A major question that arises is how much acoustic coverage should one use in a space. Most rooms usually fall in the 25 to 75 percent coverage range for walls and ceilings. This mainly depends on the room’s design, the recordist’s intentions for the room and even the style of content or music being recorded.
Auralex suggests 50 to 75 percent coverage — mostly absorption — for control rooms used for rock, pop, rap, hip-hop, R&B, country, techno and MIDI music. Control rooms for jazz, classical, choral, acoustic, world and other forms of ensemble music usually benefit from 35 to 50 percent coverage.
The control room should be more dead than the main recording room. Diffusion is used more generously in these types of control rooms.
Live rooms vary a lot. Some well-designed live rooms can get by with 20 percent coverage or less. However, most fall into the 25 to 50 percent range. This is usually a healthy mix of absorption and diffusion. The most successful live rooms usually have some degree of variability.
Isolation booths for vocals or narration usually call for 75 percent absorption or more.
Determining where to hang the acoustic treatment is both an art and a science. It’s based on the recordist’s goals, room function and room design. Treatment placement is a discretionary call, but keep in mind that once bad room sound is recorded it’s there forever.
Many studio designers claim that the front of the room (walls and ceiling) should be treated with absorption of some sort, perhaps as far back as the engineer. The ceiling from the engineer back can contain a mix of diffusion and absorption.
However, other designers feel that the rear wall should feature a diffuser array surrounded by broad-bandwidth absorption. The sidewalls from the engineer’s position on back can be alternately absorptive and diffusive.
If the budget is limited, the treatment around the mixing area should take priority over the rest of the room. This will give a tight, controlled listening area.
If you’re building an isolation booth or a tracking area, consider a completely absorptive environment, starting from the top of the wall down to about knee-height or lower. This will allow control of sonic variables of the recording in the mix by adding reverb, EQ and other effects.
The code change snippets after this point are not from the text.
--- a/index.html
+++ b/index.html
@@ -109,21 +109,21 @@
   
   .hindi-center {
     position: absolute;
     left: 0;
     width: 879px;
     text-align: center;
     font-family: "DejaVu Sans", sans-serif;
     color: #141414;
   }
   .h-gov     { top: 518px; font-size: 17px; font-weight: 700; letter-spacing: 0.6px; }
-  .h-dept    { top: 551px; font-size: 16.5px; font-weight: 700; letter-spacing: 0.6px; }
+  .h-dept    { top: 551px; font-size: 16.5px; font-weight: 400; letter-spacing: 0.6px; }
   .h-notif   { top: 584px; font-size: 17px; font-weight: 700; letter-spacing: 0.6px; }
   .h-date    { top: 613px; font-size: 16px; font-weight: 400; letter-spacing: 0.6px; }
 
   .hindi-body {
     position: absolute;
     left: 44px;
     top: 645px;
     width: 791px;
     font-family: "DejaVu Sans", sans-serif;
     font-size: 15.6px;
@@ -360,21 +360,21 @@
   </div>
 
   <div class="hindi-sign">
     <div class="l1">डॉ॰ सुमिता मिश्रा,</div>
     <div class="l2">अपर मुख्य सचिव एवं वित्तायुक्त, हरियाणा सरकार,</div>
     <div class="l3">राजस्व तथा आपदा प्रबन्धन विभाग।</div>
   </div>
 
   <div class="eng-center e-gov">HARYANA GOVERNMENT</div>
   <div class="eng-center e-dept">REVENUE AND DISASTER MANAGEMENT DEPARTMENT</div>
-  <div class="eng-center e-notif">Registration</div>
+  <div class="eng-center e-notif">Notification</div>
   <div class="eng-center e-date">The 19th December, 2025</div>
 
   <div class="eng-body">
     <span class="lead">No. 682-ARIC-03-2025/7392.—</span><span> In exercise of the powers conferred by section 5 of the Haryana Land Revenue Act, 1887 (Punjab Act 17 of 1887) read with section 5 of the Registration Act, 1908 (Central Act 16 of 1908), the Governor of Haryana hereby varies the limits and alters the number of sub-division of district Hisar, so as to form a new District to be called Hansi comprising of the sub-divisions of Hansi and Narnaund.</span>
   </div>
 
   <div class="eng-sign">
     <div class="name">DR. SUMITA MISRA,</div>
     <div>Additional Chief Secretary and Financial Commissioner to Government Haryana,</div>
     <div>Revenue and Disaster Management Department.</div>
However, it’s subjective. Some performers feel trapped by a booth that is completely dead, so recordists might consider adding some diffusion.
One of the biggest concepts to understand and appreciate is that acoustic foam and diffusors aren’t going to soundproof any room. These are extremely effective treatments for ambient and reflected sound. They can help make rooms sound better.
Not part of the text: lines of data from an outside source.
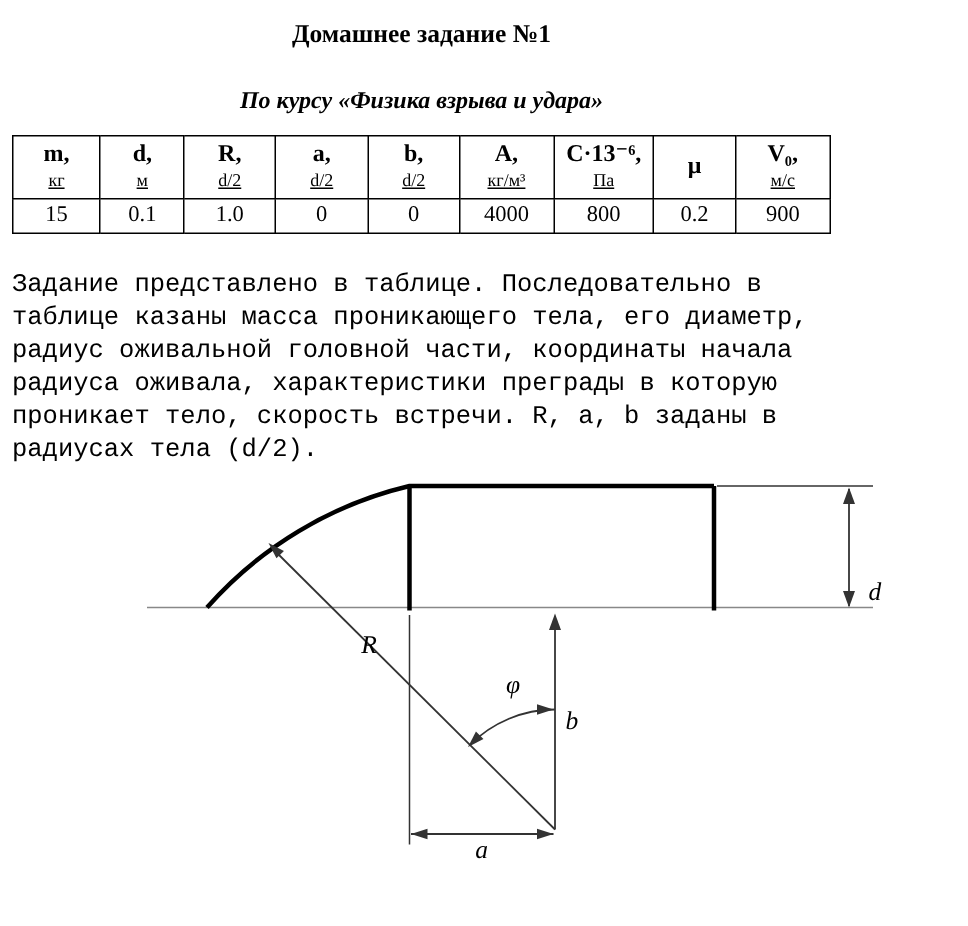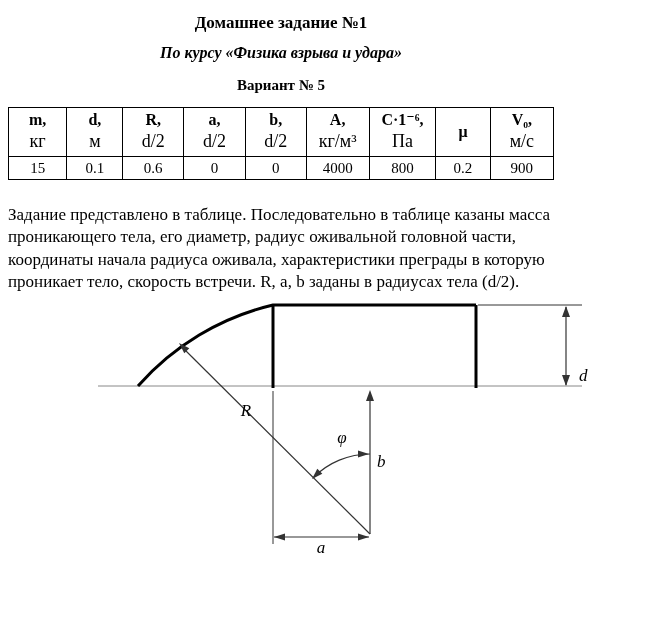--- a/index.html
+++ b/index.html
@@ -1,40 +1,39 @@
 <!DOCTYPE html>
 <html><head>
 <meta charset="utf-8">
 <style>
   * { margin: 0; padding: 0; box-sizing: border-box; }
   html, body { width: 645px; height: 617px; background: #ffffff; overflow: hidden; }
   body { font-family: "Liberation Serif", "DejaVu Serif", serif; color: #000; }
   .page { width: 562px; height: 617px; padding: 10px 8px 0 8px; }
   .doc-title { text-align: center; font-size: 17px; font-weight: bold; margin-top: 3px; }
-  .doc-sub { text-align: center; font-size: 16px; font-weight: bold; font-style: italic; margin-top: 11px; }
+  .doc-sub { text-align: center; font-size: 16px; font-weight: bold; font-style: italic; margin-top: 26px; }
   .doc-variant { text-align: center; font-size: 15px; font-weight: bold; margin-top: 15px; }
   table.params { width: 100%; border-collapse: collapse; table-layout: fixed; margin-top: 13px; }
   table.params th, table.params td { border: 1px solid #000; text-align: center; vertical-align: middle; }
   table.params th { padding: 2px 0 3px 0; }
   .th1 { display: block; font-weight: bold; font-size: 16px; line-height: 1.25; }
   .th1.italic { }
-  .th2 { display: block; font-weight: normal; font-size: 18px; line-height: 1.3; }
+  .th2 { display: block; font-weight: normal; font-size: 12px; line-height: 1.3; text-decoration: underline; }
   table.params td { font-size: 15px; height: 23px; }
-  .desc { font-size: 17px; line-height: 1.3; margin-top: 24px; }
+  .desc { font-size: 17px; line-height: 1.3; margin-top: 24px; font-family: Liberation Mono, monospace; }
   svg.diagram { display: block; margin-top: 4px; }
   .dim-label { font-family: "Liberation Serif", "DejaVu Serif", serif; font-style: italic; font-size: 17px; fill: #000; }
 </style>
 </head>
 <body>
 
 <div class="page">
 
   <div class="doc-title">Домашнее задание №1</div>
   <div class="doc-sub">По курсу «Физика взрыва и удара»</div>
-  <div class="doc-variant">Вариант № 5</div>
 
   <table class="params">
     <colgroup>
       <col style="width:10.7%">
         <col style="width:10.3%">
         <col style="width:11.1%">
       <col style="width:11.4%">
         <col style="width:11.1%">
         <col style="width:11.6%">
       <col style="width:12.2%">
@@ -61,38 +60,38 @@
           </th>
         <th>
             <span class="th1">b,</span>
             <span class="th2">d/2</span>
           </th>
         <th>
             <span class="th1">A,</span>
             <span class="th2">кг/м³</span>
           </th>
         <th>
-            <span class="th1">C·1⁻⁶,</span>
+            <span class="th1">C·13⁻⁶,</span>
             <span class="th2">Па</span>
           </th>
         <th>
             <span class="th1">μ</span>
             <span class="th2"></span>
           </th>
         <th>
             <span class="th1 italic">V₀,</span>
             <span class="th2">м/с</span>
           </th>
       </tr>
     </thead>
     <tbody>
       <tr>
         <td>15</td>
         <td>0.1</td>
-        <td>0.6</td>
+        <td>1.0</td>
         <td>0</td>
         <td>0</td>
         <td>4000</td>
         <td>800</td>
         <td>0.2</td>
         <td>900</td>
       </tr>
     </tbody>
   </table>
But they really don’t provide enough sound-isolating properties to keep sound in or out of a room. Do not confuse it with sound proofing.
Good sound isolation results from two main details: density and air gaps. Density comes in the form of materials such as drywall, chipboard, plywood, soundboard, lead and vinyl barrier products (such as Auralex SheetBlok).
Air gaps between existing and new walls should, if possible, be at least two inches wide. The combination of density and air gaps will result in isolation. The amount depends mostly on the quality of the workmanship.
In a pinch, SheetBlok sandwiched between two layers of drywall offers high density. But this alone won’t completely soundproof a room.
In rooms not designed for recording, “floating” via a separate floor system and double walls (thus creating necessary air gaps and decoupling) is an expensive proposition, but the SheetBlok sandwich might be a functional possibility.
If you are not an expert at acoustic design, find someone who is. Sweetwater and Auralex help their customers with specific problems. Other vendors do as well. And there is always an acoustic expert, who for a price, will analyze your space and make it sound as good as possible.
Remember, it is impossible to get the sound of a professional studio from a space built as a spare bedroom. Professional studios focus on acoustic design, not something found in most residential or office construction today. That said, most spaces can be made usable with some planning, knowledge and a small amount of money.